Par exemple, tout le monde connait Einstein, mais beaucoup moins connaissent les autres brillants physiciens et mathématiciens qui l'ont fortement aidé dans sa tâche. De façon générale, il me semble difficile (sinon impossible parfois) de déterminer quel personnage de l'histoire retenir, qui est vraiment l'acteur majeur ou inventeur de quelque chose, il y a souvent débat sur ce sujet. On attribue telles actions ou inventions à telle personnalité historique par simplification, mais nombre de ces personnalités n'ont fait que prendre des décisions ou présenter les travaux d'autres personnes qui sont peu ou pas reconnues.
Lorsqu'on parle de l'invention du cinématographe (du cinéma donc), qui est pourtant très récente historiquement parlant, il est bien difficile de savoir a qui l'attribuer (sans doute plusieurs illustres inconnus en même temps dans le monde, comme pour la plupart des inventions), mais l'histoire nous enseigne souvent que ce sont les frères Lumière, ce qui est assurément faux car le procédé a été inventé et breveté bien avant eux (ce qui ne nous dit pas pour autant qui l'a inventé en premier, si tant est qu'il y ait eu un premier). Je me dis qu'il y a une dimension politique, stratégique dans ce que retient l'histoire, à travers des personnages qui ont plus fait parler d'eux que les véritables acteurs ou inventeurs.

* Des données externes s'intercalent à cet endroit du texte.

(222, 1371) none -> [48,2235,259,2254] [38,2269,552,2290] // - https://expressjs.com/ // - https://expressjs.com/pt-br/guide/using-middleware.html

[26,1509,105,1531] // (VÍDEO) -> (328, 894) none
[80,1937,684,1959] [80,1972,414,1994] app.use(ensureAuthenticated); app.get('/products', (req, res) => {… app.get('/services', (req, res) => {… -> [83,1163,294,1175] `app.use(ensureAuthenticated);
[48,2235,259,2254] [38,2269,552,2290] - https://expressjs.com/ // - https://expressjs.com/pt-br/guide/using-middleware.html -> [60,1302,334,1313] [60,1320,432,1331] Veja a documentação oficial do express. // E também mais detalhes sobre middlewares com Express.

L'histoire du moyen âge est un des exemples qui m'a le plus frappé. Je ne suis pas du tout spécialiste mais à la lecture de certains ouvrages d'historiens, on a une image totalement biaisée de cette longue période, largement entretenue par le cinéma d'ailleurs. Comme les documents qui nous sont parvenus sont l'œuvre de personnes qui n'étaient pas du tout neutres, on peut douter de leur bonne foi concernant les faits relatés. S'ensuivent alors d'interminables débats entre historiens et se dégage un consensus jugé raisonnable par une majorité, mais est-ce vraiment la réalité des faits ou simplement ce qui parait le plus plausible à leurs yeux ? Personne n'était là, les informations sont parcellaires et pas toujours fiables, c'est un sacré défi de reconstituer le puzzle.

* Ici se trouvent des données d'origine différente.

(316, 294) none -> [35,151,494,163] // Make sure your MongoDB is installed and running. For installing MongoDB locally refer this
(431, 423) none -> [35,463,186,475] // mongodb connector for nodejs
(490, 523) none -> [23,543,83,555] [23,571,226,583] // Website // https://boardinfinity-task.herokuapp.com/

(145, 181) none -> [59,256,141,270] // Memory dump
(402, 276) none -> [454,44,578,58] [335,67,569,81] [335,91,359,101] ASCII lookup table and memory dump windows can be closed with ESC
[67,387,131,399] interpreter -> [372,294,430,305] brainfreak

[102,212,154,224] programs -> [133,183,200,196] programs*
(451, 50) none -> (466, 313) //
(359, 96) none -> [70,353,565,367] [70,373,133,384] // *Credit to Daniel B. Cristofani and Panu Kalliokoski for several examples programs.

A notre ère ou la rétention d'informations est à son apogée, c'est sans doute différent. Bernard Tapie n'est peut-être pas un personnage majeur de notre histoire en effet, mais il a œuvré dans différents domaines, a fait l'objet d'une grande médiatisation, c'était un homme d'affaire à la verve peu commune, il restera forcément des traces de son passage. Mais comment la profusion d'informations que nous stockons aidera-t-elle les historiens du futur ? Les influenceurs seront-ils cités dans les livres d'histoire dans 500 ans ?
Enfin, ça, c'est si on croit que nous sommes là encore pour longtemps, ce qui n'est pas du tout mon cas, mais c'est un tout autre sujet.
Après tout, l'histoire, c'est une façon pour l'homme de transcender son existence éphémère, de se souvenir qu'il existe depuis plus longtemps qu'il ne vit individuellement, de s'inventer une conscience collective. Non ?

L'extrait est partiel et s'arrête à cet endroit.